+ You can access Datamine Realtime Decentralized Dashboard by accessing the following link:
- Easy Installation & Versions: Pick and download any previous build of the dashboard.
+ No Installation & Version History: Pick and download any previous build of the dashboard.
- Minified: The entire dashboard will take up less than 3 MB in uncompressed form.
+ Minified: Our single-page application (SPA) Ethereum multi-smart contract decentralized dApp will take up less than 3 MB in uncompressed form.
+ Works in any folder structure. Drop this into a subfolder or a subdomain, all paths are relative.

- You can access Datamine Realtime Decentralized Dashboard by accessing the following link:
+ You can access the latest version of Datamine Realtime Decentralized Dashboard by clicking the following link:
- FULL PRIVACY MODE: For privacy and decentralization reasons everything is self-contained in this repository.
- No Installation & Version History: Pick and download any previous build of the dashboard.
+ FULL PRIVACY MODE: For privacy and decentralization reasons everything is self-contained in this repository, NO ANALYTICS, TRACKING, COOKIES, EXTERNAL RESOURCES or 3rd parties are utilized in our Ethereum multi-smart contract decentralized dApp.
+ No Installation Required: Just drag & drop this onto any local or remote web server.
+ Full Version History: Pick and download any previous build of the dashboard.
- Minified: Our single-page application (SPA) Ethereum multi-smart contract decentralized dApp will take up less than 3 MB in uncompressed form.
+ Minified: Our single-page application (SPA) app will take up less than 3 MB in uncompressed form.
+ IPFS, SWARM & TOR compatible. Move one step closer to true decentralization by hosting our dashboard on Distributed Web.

★ ★ ★ ★

Work to complete:
Output exactly the lines from the one containing "remote web server." through the last line of the records, both included. Output nothing else.

Answer area:
+ No Installation Required: Just drag & drop this onto any local or remote web server.
+ Full Version History: Pick and download any previous build of the dashboard.
- Minified: Our single-page application (SPA) Ethereum multi-smart contract decentralized dApp will take up less than 3 MB in uncompressed form.
+ Minified: Our single-page application (SPA) app will take up less than 3 MB in uncompressed form.
+ IPFS, SWARM & TOR compatible. Move one step closer to true decentralization by hosting our dashboard on Distributed Web.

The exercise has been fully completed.